Pero es que, además, como dispone el artículo tercero-1 de la ley de 15 de junio de 1983, reguladora del derecho de reunión, ninguna reunión estará sometida al régimen de previa autorización, y la misma ley es muy cautelosa en relación con la posibilidad de prohibir una manifestación, señalando (art. 10) que eso solo será posible si la autoridad gubernativa considerase que existen razones fundadas de que puedan producirse alteraciones del orden público, con peligro para personas o bienes, por lo tanto, establece una relación entre el orden público alterado y el riesgo para la integridad física, lo que evidencia que la ley contempla solo el riesgo derivado del disturbio violento, y esa situación legal no varía hasta que se dicta el real decreto de 14 de marzo de 2020 que suspende la libertad de reunión en prevención del contagio de coronavirus.
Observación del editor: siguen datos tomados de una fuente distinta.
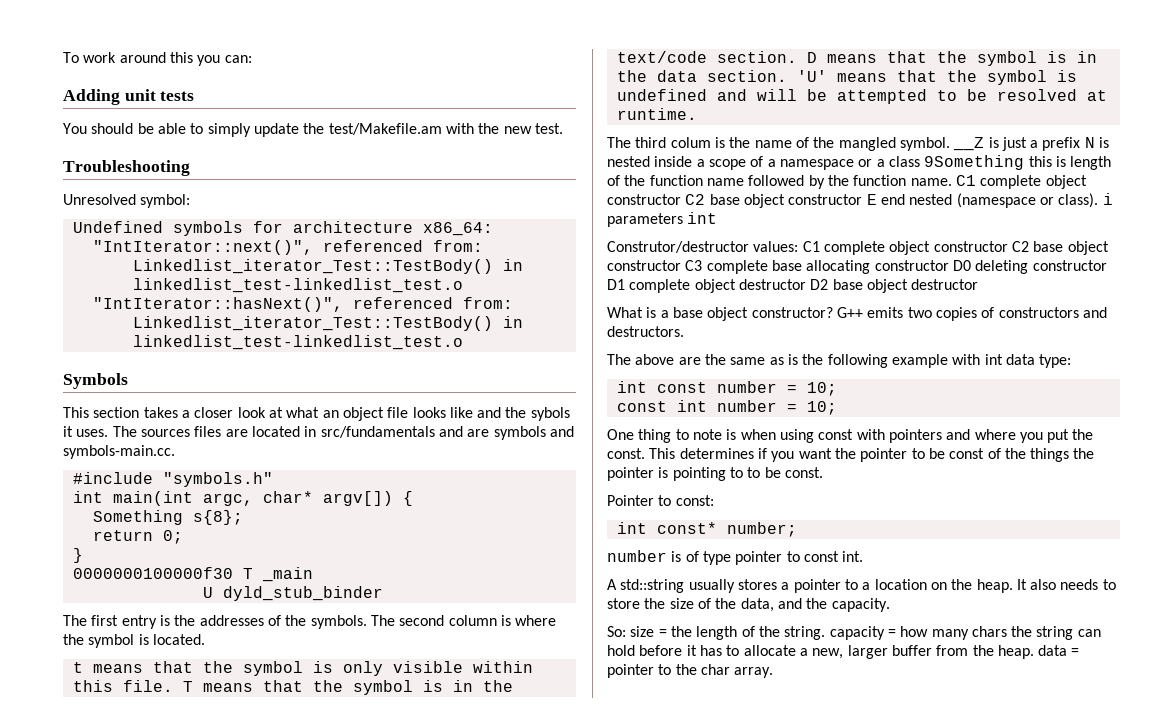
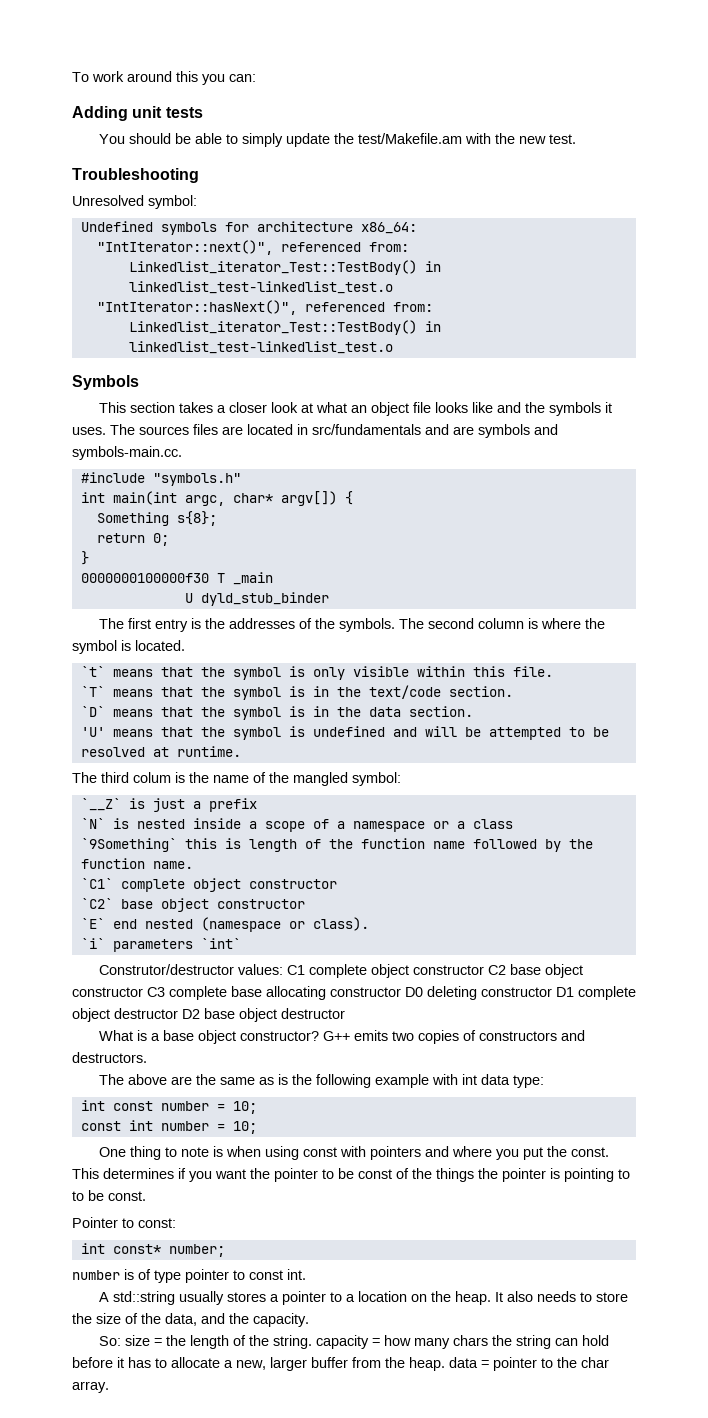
[530,407,570,421] sybols -> [549,402,602,416] symbols
[72,662,83,673] t -> [80,666,105,677] `t`
[182,681,193,692] T -> [80,686,105,697] // `T`
[806,52,817,63] D -> [80,706,105,717] // `D`
(787, 76) none -> (473, 711) //
[899,137,985,151] symbol. __Z -> [352,772,401,786] [80,798,121,811] symbol: // `__Z`
[1084,137,1095,148] N -> [80,818,105,829] // `N`
[924,155,1025,170] 9Something -> [80,838,177,852] // `9Something`
[955,175,1087,189] [607,194,877,208] C1 complete object constructor C2 base object constructor E -> [80,878,337,892] [80,898,305,912] [80,918,105,929] // `C1` complete object constructor // `C2` base object constructor // `E`
[1102,193,1113,205] [607,212,718,227] i parameters int -> [80,938,241,952] // `i` parameters `int`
Por lo que ha transcendido, no se excluye que esa supuesta prevaricación acompañe a otros delitos, como la de muerte o lesiones por imprudencia, aunque la propia magistrada admite que sería muy difícil la demostración de que la enfermedad padecida por una persona concreta procede de su asistencia, además voluntaria, a la manifestación celebrada el día 8 de marzo.

Y ese razonamiento es el que, con alta probabilidad, dictará el futuro de todas las denuncias entabladas por lesiones u homicidios imprudentes ligadas a la falta de prohibición de reuniones.

El cese del coronel Pérez de los Cobos ha alcanzado una dimensión de escándalo por la pronta filtración de los motivos que han llevado al ministro del Interior a tomar esa decisión, pues, en contra de lo que el propio ministro dijo después en el Congreso de los Diputados al ser interpelado, el motivo no era un “reajuste organizativo” sin trascendencia especial, sino lo que antes había dicho sobre la “pérdida de confianza”, como causa directa de la decisión de cesarlo.